YOUR GOAL
Would you count the lines below that contain the string "Cadete" and reply with that number only?

[Modification records]
----------
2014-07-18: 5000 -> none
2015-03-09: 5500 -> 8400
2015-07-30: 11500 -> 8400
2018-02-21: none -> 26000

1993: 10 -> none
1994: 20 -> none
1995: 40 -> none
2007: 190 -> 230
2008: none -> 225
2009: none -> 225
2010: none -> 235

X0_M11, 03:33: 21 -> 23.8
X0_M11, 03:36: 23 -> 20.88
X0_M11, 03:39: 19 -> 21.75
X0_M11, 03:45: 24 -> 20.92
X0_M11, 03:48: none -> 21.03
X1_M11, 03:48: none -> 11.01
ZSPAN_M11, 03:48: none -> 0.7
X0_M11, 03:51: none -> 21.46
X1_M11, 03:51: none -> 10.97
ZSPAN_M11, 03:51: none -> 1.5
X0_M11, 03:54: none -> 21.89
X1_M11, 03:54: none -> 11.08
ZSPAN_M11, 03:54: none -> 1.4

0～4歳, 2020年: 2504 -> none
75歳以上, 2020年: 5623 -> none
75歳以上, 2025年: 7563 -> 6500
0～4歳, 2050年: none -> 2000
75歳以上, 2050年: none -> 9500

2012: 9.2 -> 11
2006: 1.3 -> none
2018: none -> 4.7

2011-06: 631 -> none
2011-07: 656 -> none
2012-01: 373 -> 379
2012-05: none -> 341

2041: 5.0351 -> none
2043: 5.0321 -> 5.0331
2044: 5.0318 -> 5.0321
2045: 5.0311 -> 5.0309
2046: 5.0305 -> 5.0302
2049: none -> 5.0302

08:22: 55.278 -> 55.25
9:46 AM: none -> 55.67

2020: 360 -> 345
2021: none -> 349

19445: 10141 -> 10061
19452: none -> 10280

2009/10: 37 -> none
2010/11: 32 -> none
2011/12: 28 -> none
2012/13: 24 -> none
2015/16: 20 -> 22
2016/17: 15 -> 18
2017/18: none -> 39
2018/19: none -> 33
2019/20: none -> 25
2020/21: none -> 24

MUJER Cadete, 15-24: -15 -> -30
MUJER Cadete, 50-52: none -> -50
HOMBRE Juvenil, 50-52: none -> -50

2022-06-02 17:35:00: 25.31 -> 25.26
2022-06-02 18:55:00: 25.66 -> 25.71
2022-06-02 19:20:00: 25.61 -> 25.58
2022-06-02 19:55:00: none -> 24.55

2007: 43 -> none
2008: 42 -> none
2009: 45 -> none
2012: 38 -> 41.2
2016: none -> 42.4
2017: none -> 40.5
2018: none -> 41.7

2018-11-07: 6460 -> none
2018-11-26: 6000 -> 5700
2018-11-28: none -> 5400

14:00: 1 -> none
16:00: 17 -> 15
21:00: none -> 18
----------
SOLUTION TO THE EXERCISE
2